## TRY IT:
For this exercise, retype all the data exactly and exclude every image.

## Screenshot and code edit data:

###

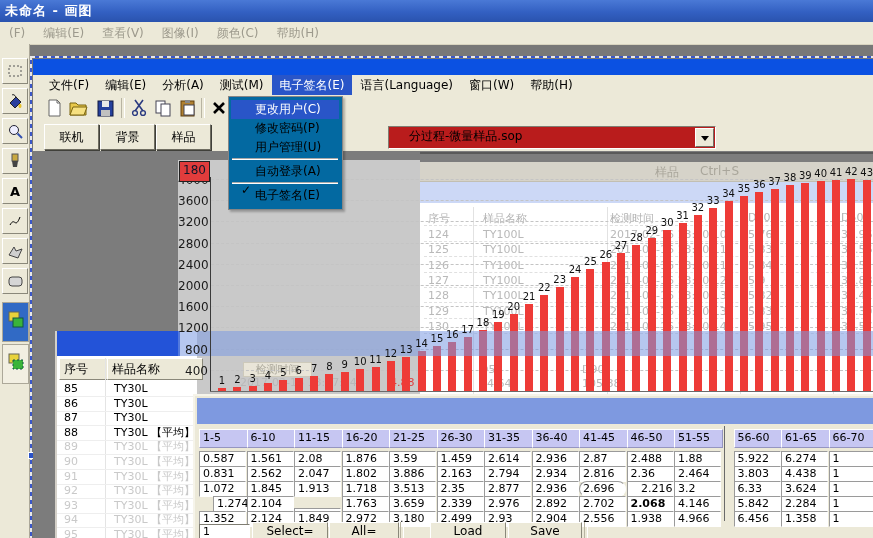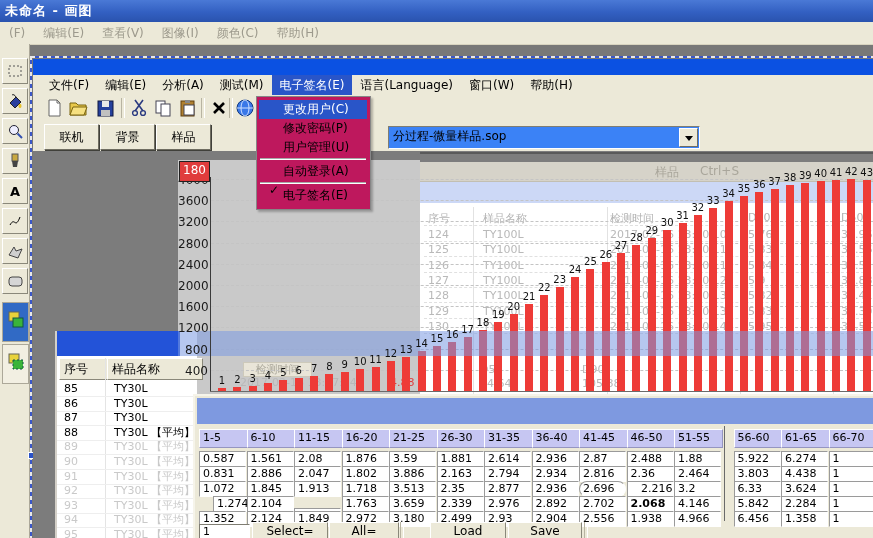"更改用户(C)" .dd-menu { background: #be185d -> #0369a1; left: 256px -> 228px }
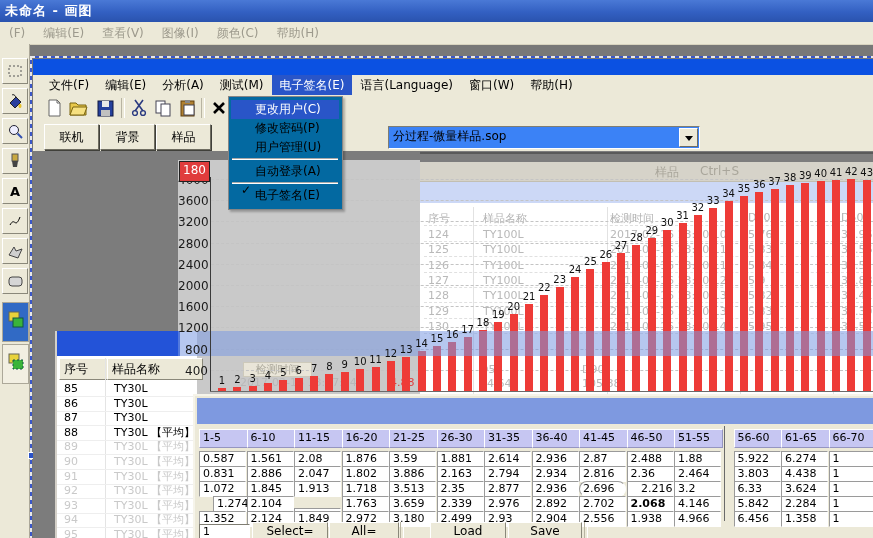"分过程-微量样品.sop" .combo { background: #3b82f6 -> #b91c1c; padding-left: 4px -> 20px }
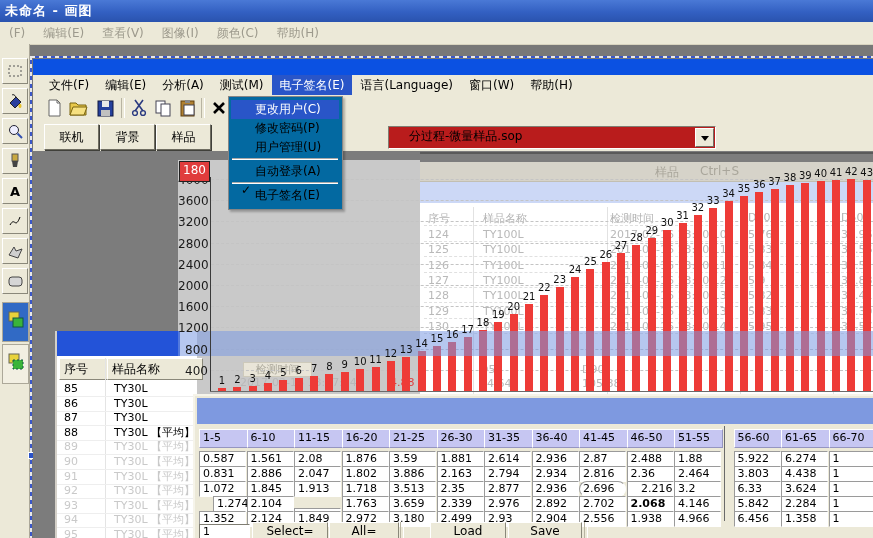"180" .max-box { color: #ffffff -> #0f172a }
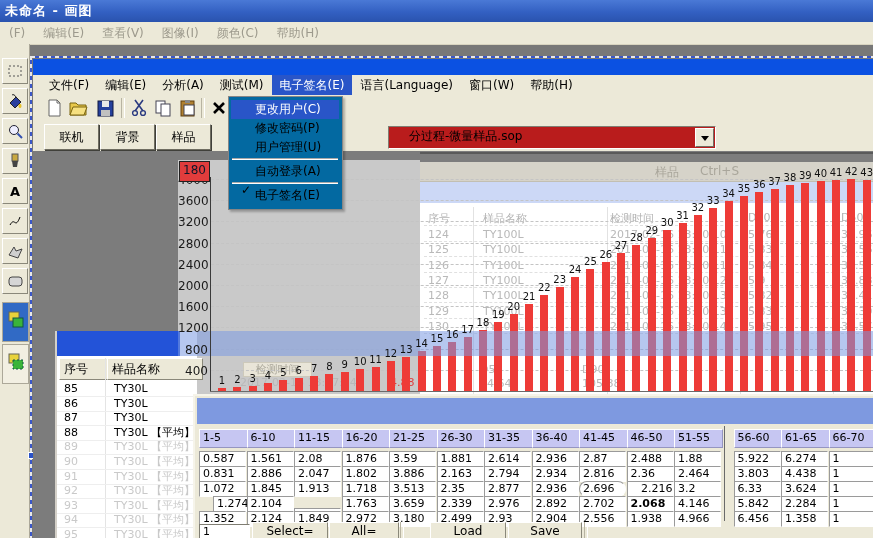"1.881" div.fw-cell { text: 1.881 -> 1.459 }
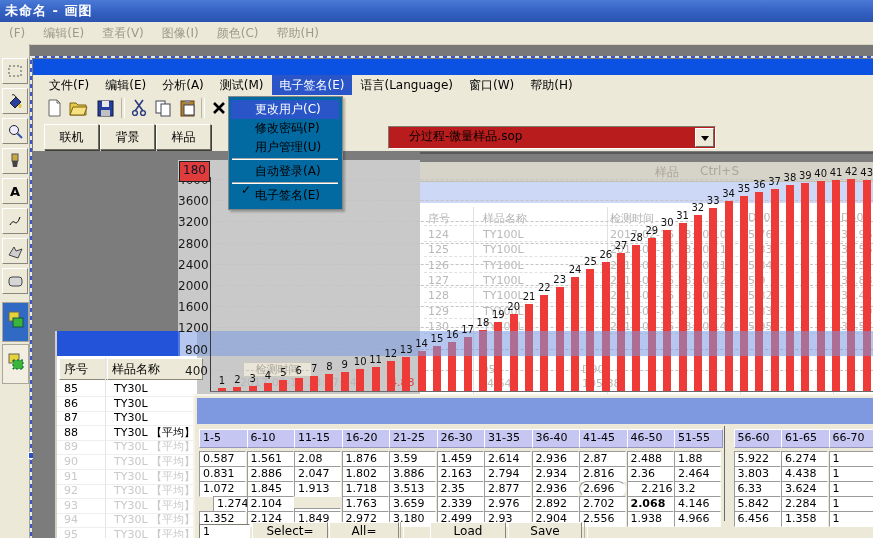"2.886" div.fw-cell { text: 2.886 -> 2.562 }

###

## YOUR SOLUTION:
"更改用户(C)" .dd-menu { background: #be185d -> #0369a1; left: 256px -> 228px }
"分过程-微量样品.sop" .combo { background: #3b82f6 -> #b91c1c; padding-left: 4px -> 20px }
"180" .max-box { color: #ffffff -> #0f172a }
"1.881" div.fw-cell { text: 1.881 -> 1.459 }
"2.886" div.fw-cell { text: 2.886 -> 2.562 }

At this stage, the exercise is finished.